Some people’s blood sugar and insulin levels drop when they reduce their carbohydrate intake. That is according to dietician Franziska Spritzler, who practices in Orange County, CA. Sugar is transported into cells by insulin after carbs are broken down by the body into glucose, explains Spritzler. The pancreas overproduces insulin when you are overweight or obese, she explains. “Your cells may not respond to insulin when you are overweight or obese,” she says. She says that high insulin levels stimulate appetite and lead to fat accumulation. In this way, a low-carbohydrate diet may help keep your blood sugar in balance and your insulin level low, which may help you lose weight. Weight loss is typically recommended for people with type 2 diabetes, thus this method might both, directly and indirectly, improve blood glucose levels, according to the authors.

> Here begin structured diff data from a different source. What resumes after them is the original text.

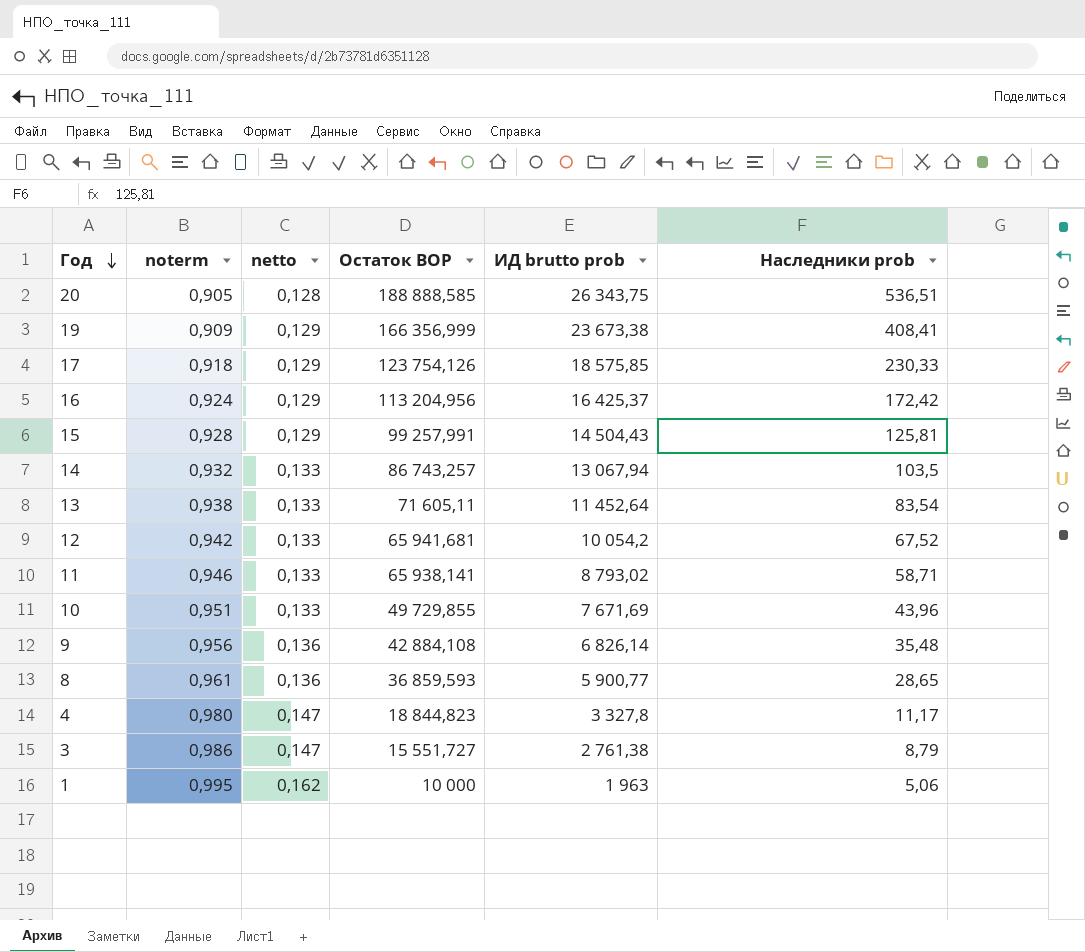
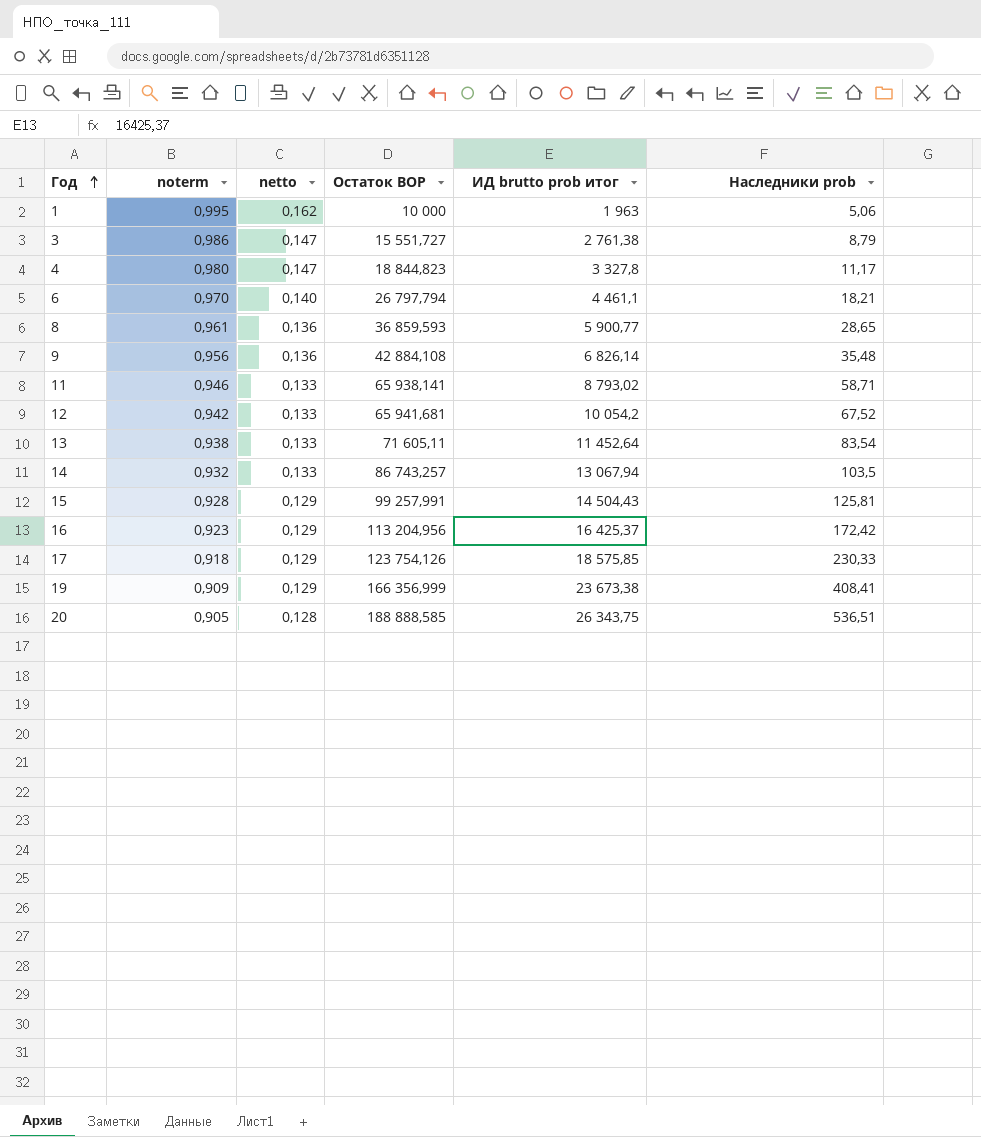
row order: Год descending -> Год ascending
column name: ИД brutto prob -> ИД brutto prob итог
row 10: 0,951 | 0,133 | 49 729,855 | 7 671,69 | 43,96 -> none
row 6: none -> 0,970 | 0,140 | 26 797,794 | 4 461,1 | 18,21
16 | noterm: 0,924 -> 0,923

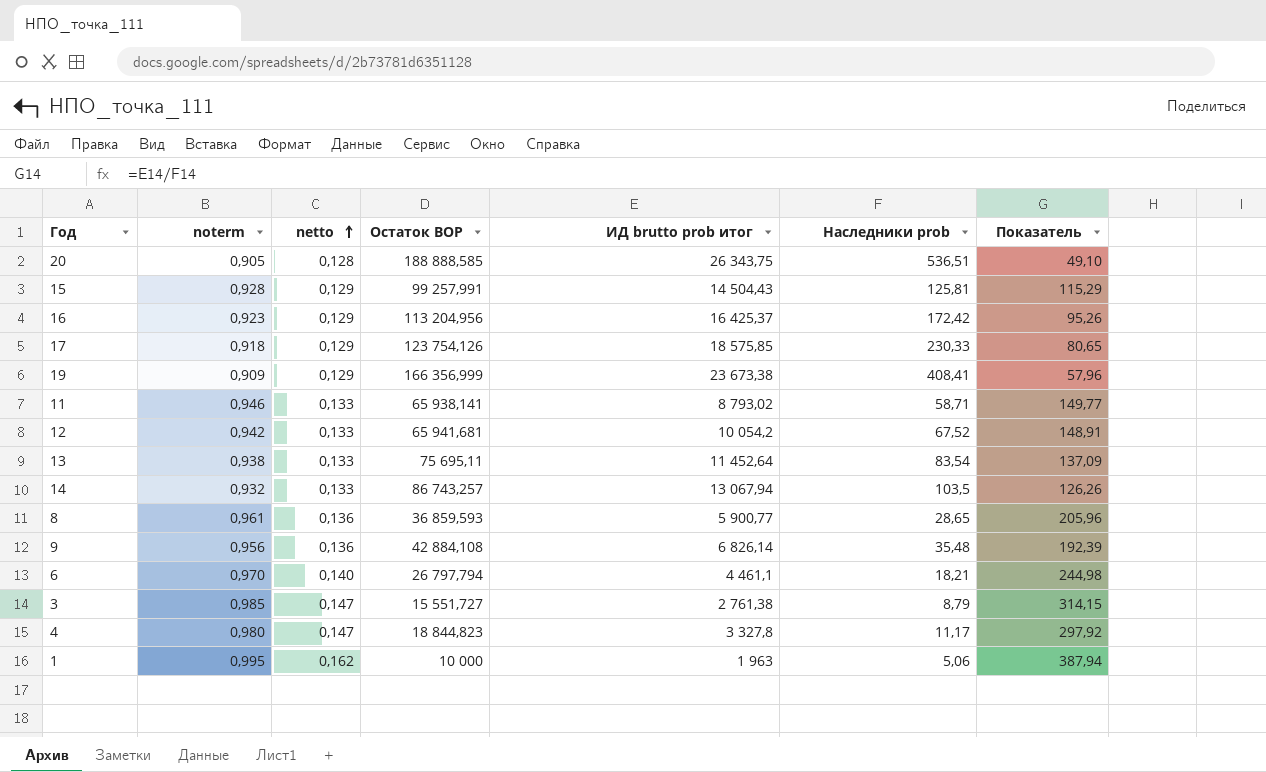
row order: Год ascending -> netto ascending
column Показатель | formula: none -> [ИД brutto prob итог] / [Наследники prob]
13 | Остаток BOP: 71 605,11 -> 75 695,11
3 | noterm: 0,986 -> 0,985

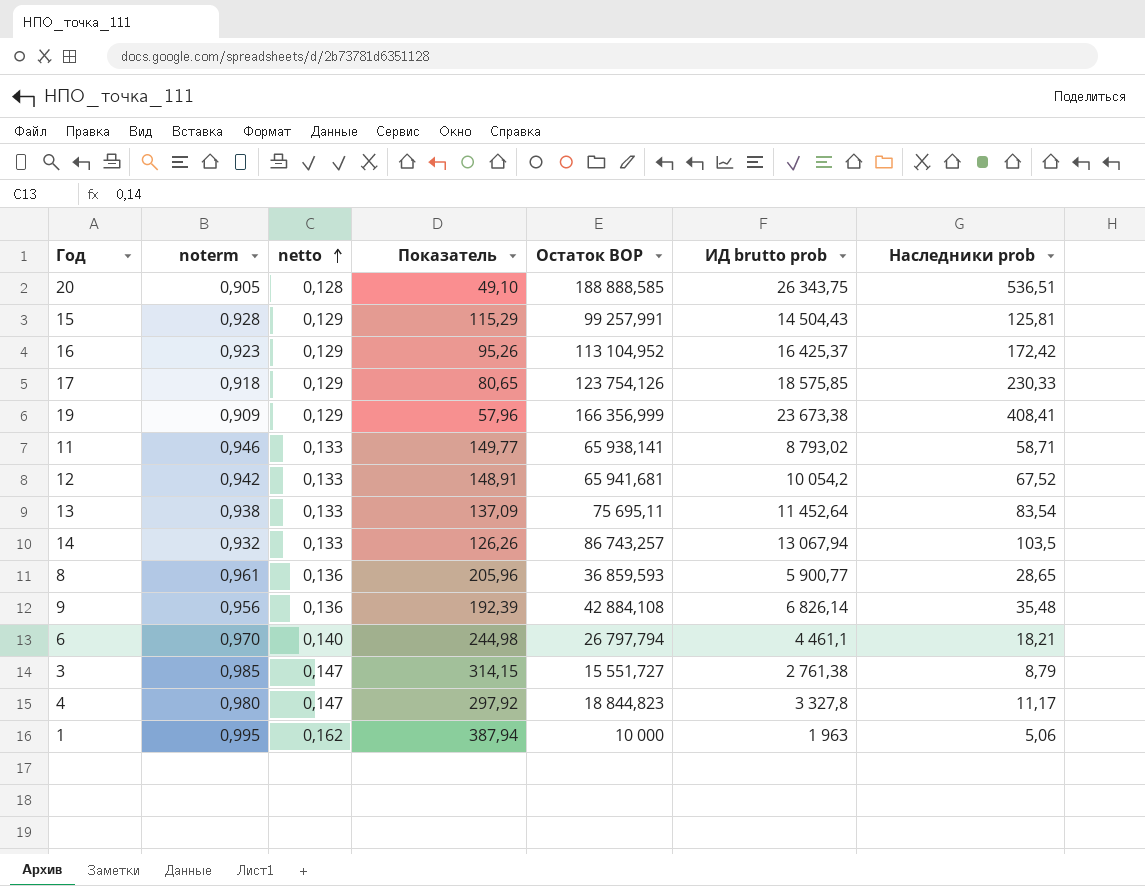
column Показатель | position: 7 -> 4
column name: ИД brutto prob итог -> ИД brutto prob
16 | Остаток BOP: 113 204,956 -> 113 104,952

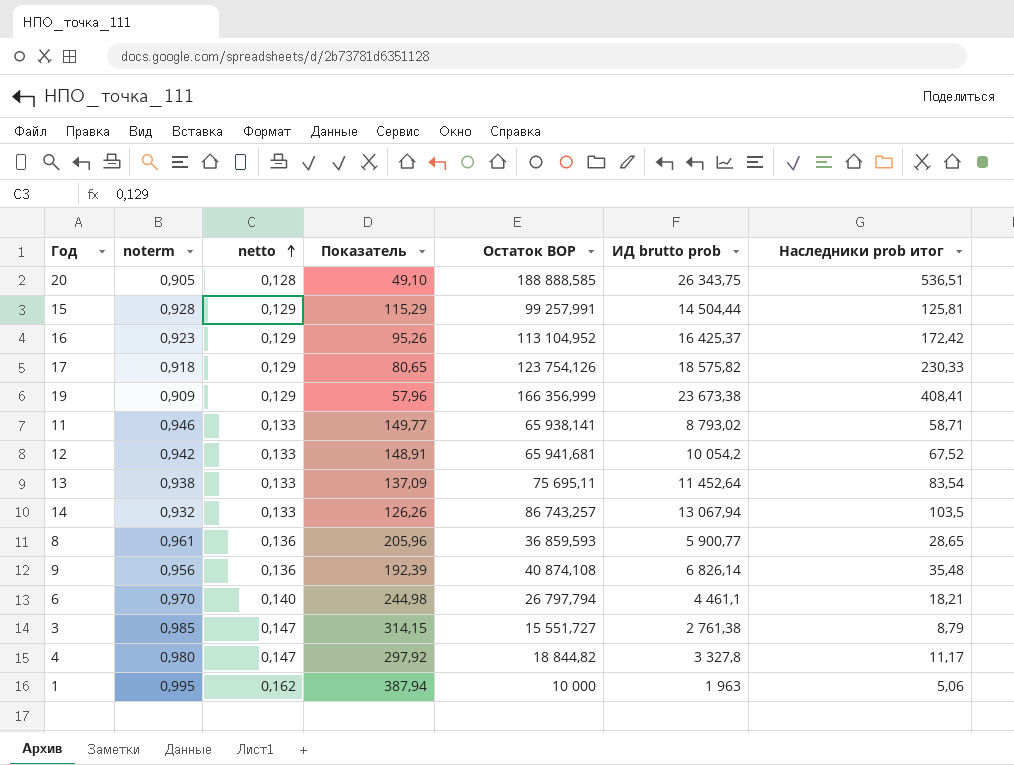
column name: Наследники prob -> Наследники prob итог
15 | ИД brutto prob: 14 504,43 -> 14 504,44
17 | ИД brutto prob: 18 575,85 -> 18 575,82
9 | Остаток BOP: 42 884,108 -> 40 874,108
4 | Остаток BOP: 18 844,823 -> 18 844,82

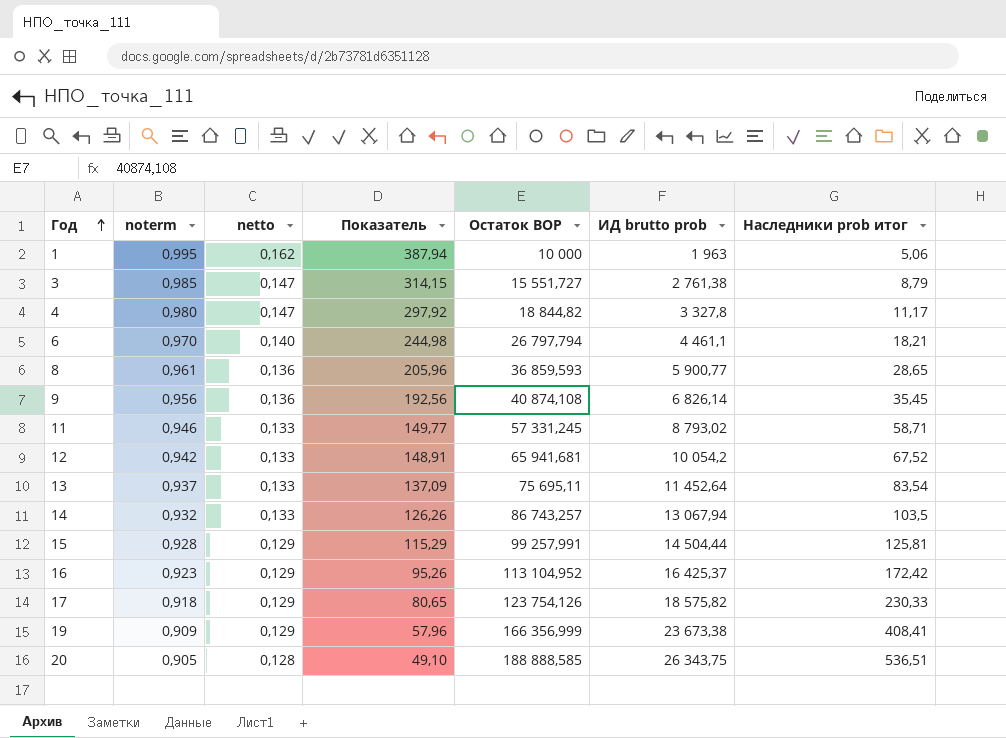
row order: netto ascending -> Год ascending
9 | Показатель: 192,39 -> 192,56
9 | Наследники prob итог: 35,48 -> 35,45
11 | Остаток BOP: 65 938,141 -> 57 331,245
13 | noterm: 0,938 -> 0,937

What scientists say about low carb diet
One benefit is that it may be realized nearly instantly. Three lower-carbohydrate meals (less than 30% carbohydrates each) decreased chronic inflammation by more than 30% compared to three high-carbohydrate meals. Diets with lower carbs and lower fat helped people lose more visceral fat, which is a kind of abdominal fat that clings to organs and is associated with illness. Also in June 2016, Obesity Reviews reported that a low-carb diet decreased fat in obese persons over the course of the last year, with the largest effects found in people who followed a very low-carb strategy.
A low-carb diet is not necessarily better than other diets or healthier in the long run, though. Low-carbohydrate diets do not work better for weight reduction or glucose management, according to a review published in the December 2015 edition of Diabetes Therapy. After one year, individuals on a low-carb diet lost more weight than those who were on a low-fat diet, but after one year, weight loss and A1C levels (an average of blood glucose over roughly three months) were strikingly comparable.